_WHAT IS REQUIRED_
Leaving the pictures out, transcribe the records below exactly.

★ ★ ★ ★ ★

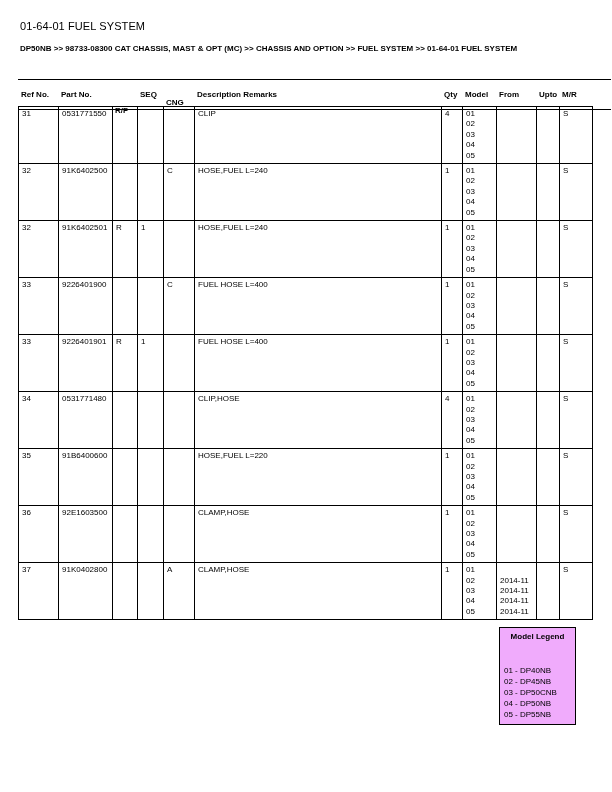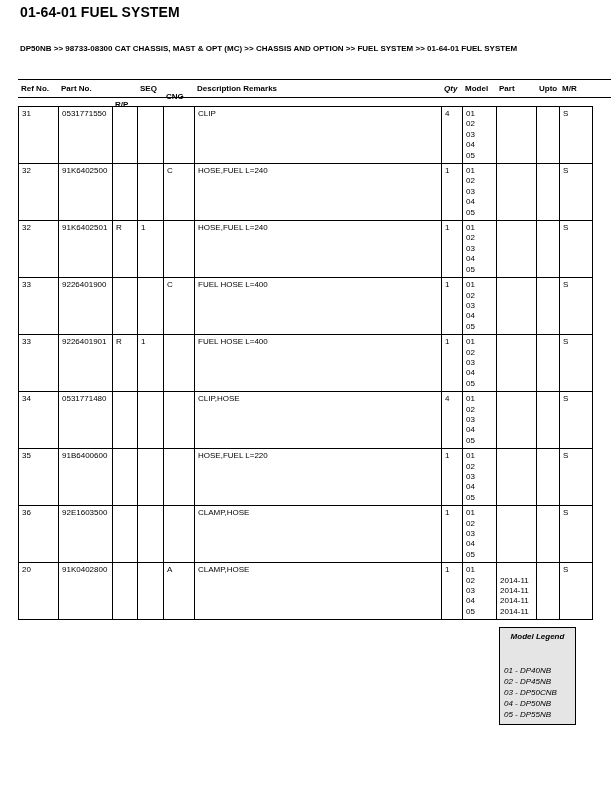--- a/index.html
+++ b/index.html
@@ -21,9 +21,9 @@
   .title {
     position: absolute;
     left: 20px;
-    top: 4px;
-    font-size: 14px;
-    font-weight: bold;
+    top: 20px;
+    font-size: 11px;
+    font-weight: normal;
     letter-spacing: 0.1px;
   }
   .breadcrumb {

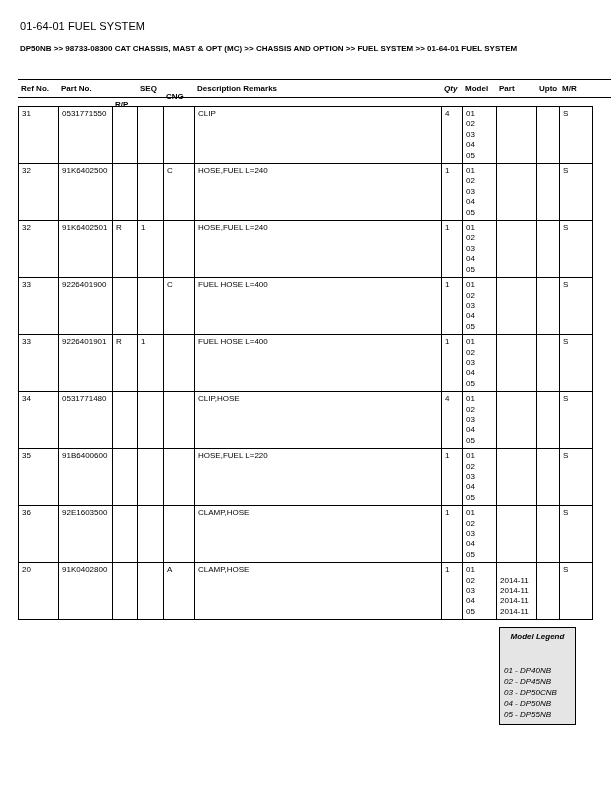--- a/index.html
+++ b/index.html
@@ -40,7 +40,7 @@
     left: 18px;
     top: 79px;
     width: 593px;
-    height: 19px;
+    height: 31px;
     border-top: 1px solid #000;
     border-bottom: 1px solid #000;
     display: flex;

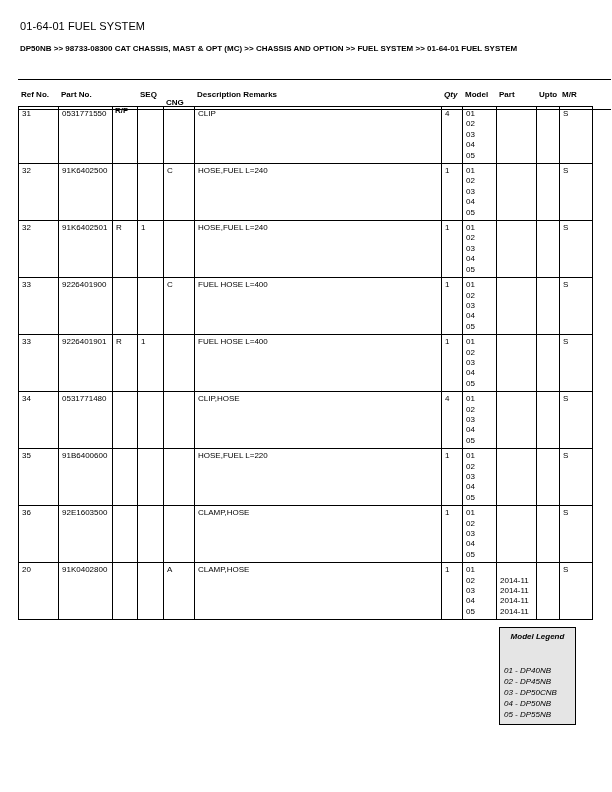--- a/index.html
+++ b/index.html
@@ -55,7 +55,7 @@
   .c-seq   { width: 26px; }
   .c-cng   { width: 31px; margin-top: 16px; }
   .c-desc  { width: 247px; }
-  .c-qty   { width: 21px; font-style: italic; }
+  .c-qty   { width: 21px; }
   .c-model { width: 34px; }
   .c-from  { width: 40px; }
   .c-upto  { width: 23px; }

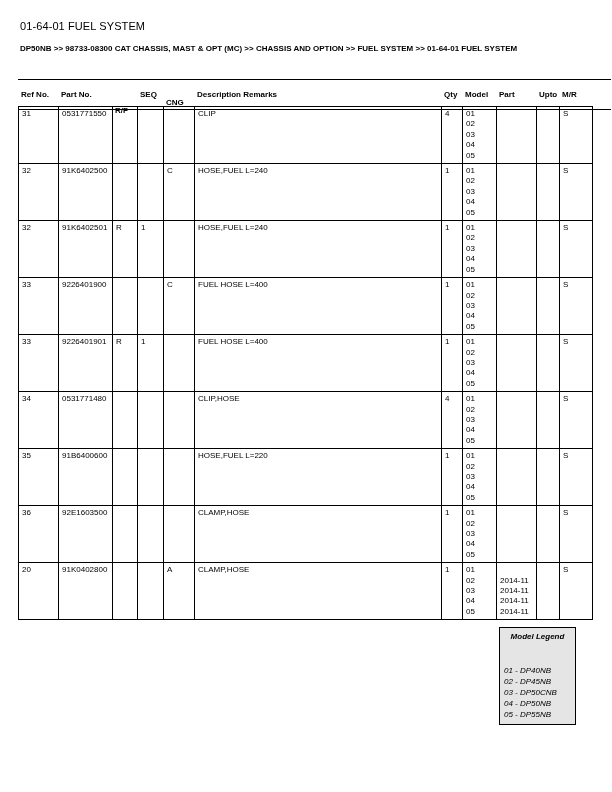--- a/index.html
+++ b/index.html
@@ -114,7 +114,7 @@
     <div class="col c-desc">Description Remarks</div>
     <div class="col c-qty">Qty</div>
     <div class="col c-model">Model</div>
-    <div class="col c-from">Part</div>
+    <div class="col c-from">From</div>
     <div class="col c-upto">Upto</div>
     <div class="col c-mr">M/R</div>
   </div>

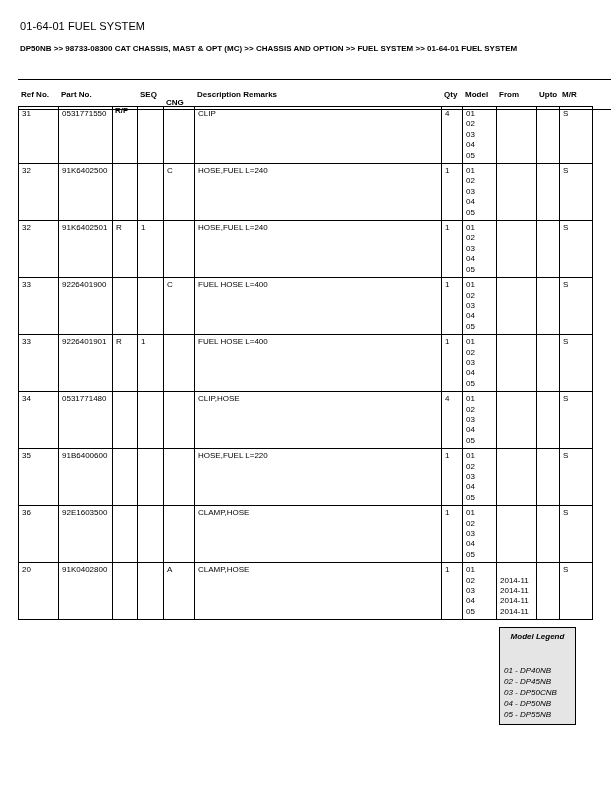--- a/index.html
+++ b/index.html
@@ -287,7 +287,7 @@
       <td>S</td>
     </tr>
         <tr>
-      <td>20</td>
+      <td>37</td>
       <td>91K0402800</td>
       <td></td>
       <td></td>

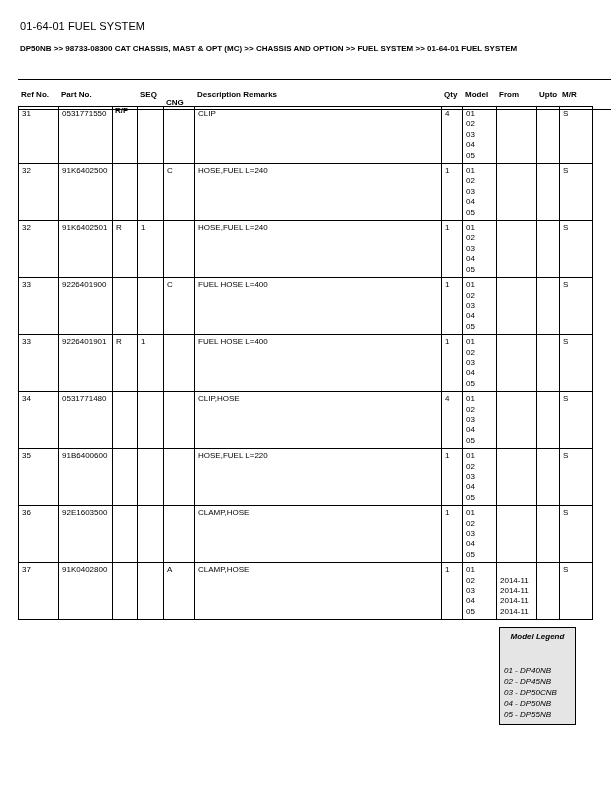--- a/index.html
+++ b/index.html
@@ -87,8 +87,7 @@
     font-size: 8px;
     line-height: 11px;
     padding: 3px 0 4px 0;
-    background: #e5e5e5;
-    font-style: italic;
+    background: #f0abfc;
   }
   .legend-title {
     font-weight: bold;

★ ★ ★ ★ ★

_ANSWER BELOW_
--- a/index.html
+++ b/index.html
@@ -21,9 +21,9 @@
   .title {
     position: absolute;
     left: 20px;
-    top: 4px;
-    font-size: 14px;
-    font-weight: bold;
+    top: 20px;
+    font-size: 11px;
+    font-weight: normal;
     letter-spacing: 0.1px;
   }
   .breadcrumb {

--- a/index.html
+++ b/index.html
@@ -40,7 +40,7 @@
     left: 18px;
     top: 79px;
     width: 593px;
-    height: 19px;
+    height: 31px;
     border-top: 1px solid #000;
     border-bottom: 1px solid #000;
     display: flex;

--- a/index.html
+++ b/index.html
@@ -55,7 +55,7 @@
   .c-seq   { width: 26px; }
   .c-cng   { width: 31px; margin-top: 16px; }
   .c-desc  { width: 247px; }
-  .c-qty   { width: 21px; font-style: italic; }
+  .c-qty   { width: 21px; }
   .c-model { width: 34px; }
   .c-from  { width: 40px; }
   .c-upto  { width: 23px; }

--- a/index.html
+++ b/index.html
@@ -114,7 +114,7 @@
     <div class="col c-desc">Description Remarks</div>
     <div class="col c-qty">Qty</div>
     <div class="col c-model">Model</div>
-    <div class="col c-from">Part</div>
+    <div class="col c-from">From</div>
     <div class="col c-upto">Upto</div>
     <div class="col c-mr">M/R</div>
   </div>

--- a/index.html
+++ b/index.html
@@ -287,7 +287,7 @@
       <td>S</td>
     </tr>
         <tr>
-      <td>20</td>
+      <td>37</td>
       <td>91K0402800</td>
       <td></td>
       <td></td>

--- a/index.html
+++ b/index.html
@@ -87,8 +87,7 @@
     font-size: 8px;
     line-height: 11px;
     padding: 3px 0 4px 0;
-    background: #e5e5e5;
-    font-style: italic;
+    background: #f0abfc;
   }
   .legend-title {
     font-weight: bold;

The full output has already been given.